→ **ASSIGNED TASK**:
Please output exactly the part of the records below that opens with the line containing "top: 212px ->" and closes with the line containing "gap: 23px ->", both lines included, and nothing else.

→ **INFORMATION PROVIDED**:
━━━
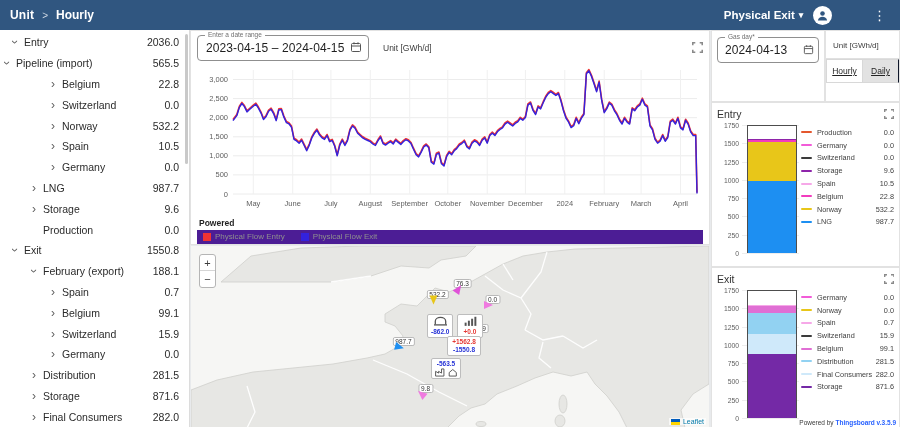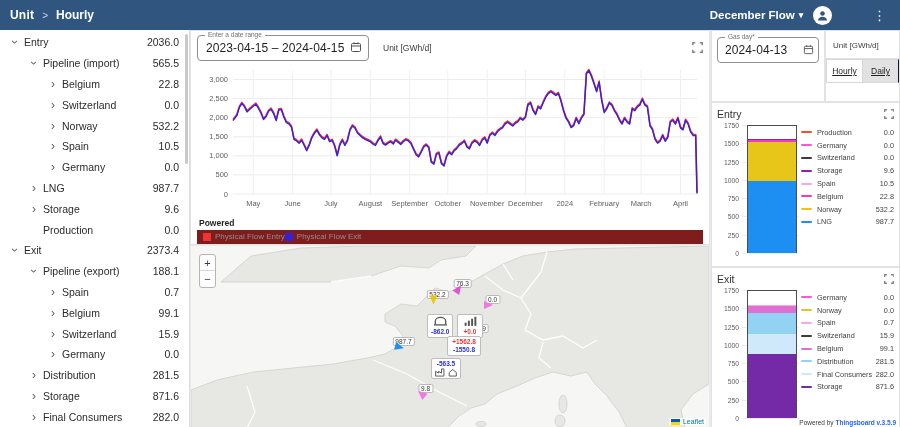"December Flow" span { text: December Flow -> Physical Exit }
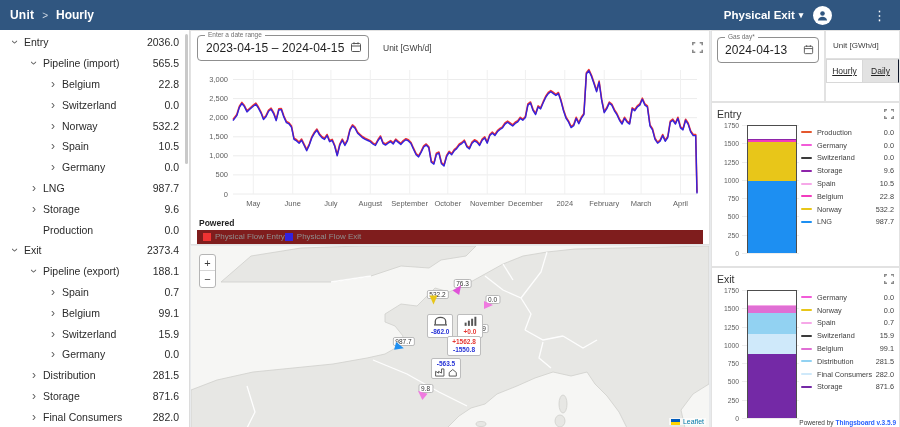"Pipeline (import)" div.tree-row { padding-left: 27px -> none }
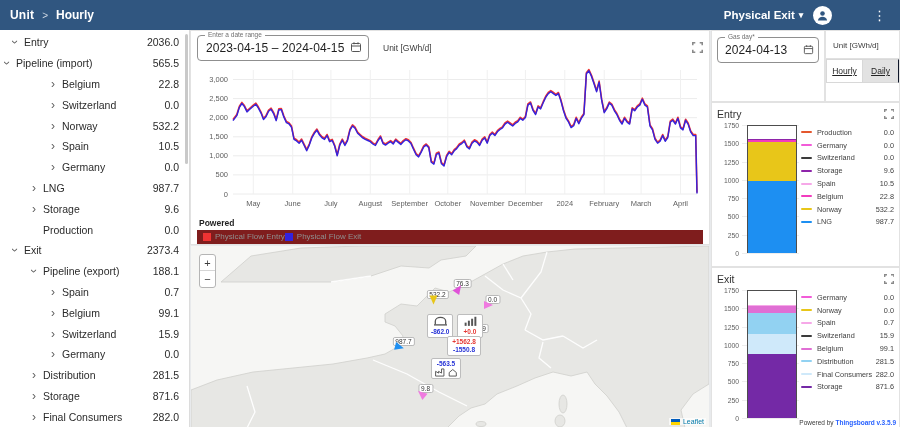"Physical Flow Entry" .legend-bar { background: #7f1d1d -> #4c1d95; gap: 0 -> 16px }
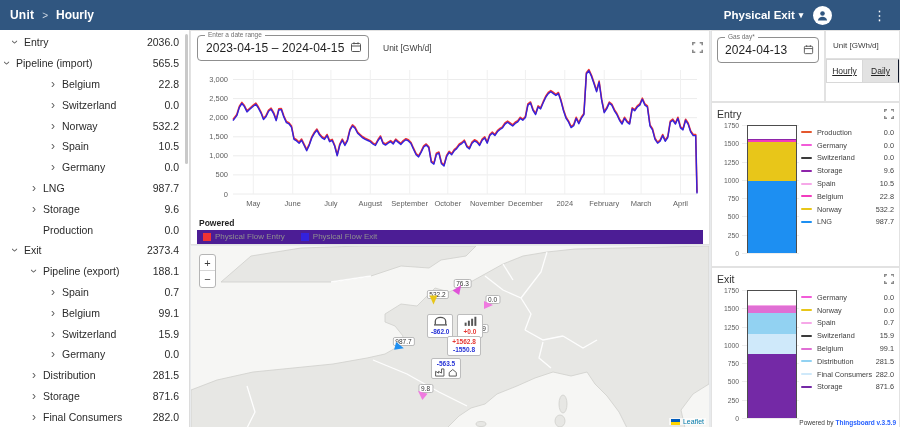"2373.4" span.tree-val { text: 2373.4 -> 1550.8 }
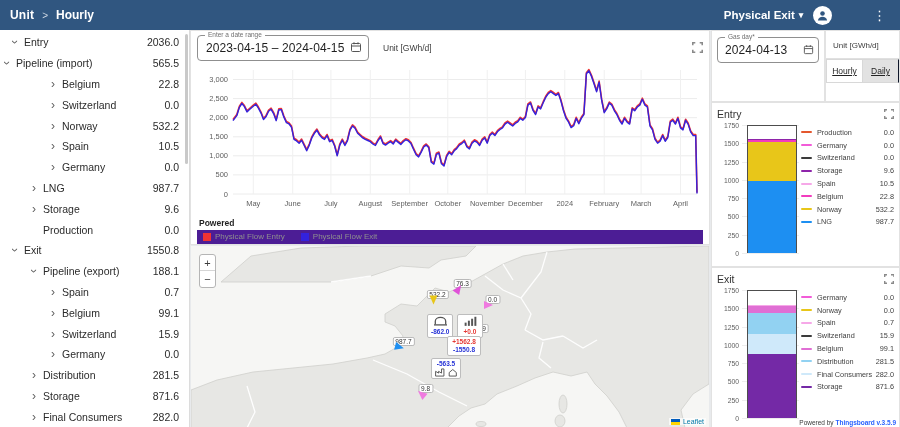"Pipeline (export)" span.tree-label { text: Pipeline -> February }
━━━
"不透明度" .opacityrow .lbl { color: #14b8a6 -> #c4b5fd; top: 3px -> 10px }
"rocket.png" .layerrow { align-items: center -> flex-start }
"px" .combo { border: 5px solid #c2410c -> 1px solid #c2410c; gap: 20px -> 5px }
━━━
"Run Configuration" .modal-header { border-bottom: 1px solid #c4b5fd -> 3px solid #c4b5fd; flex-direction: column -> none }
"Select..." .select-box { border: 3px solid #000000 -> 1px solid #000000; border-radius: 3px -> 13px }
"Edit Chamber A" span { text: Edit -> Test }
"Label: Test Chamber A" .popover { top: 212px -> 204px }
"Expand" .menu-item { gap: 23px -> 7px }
━━━
→ **SOLUTION BELOW**:
"Label: Test Chamber A" .popover { top: 212px -> 204px }
"Expand" .menu-item { gap: 23px -> 7px }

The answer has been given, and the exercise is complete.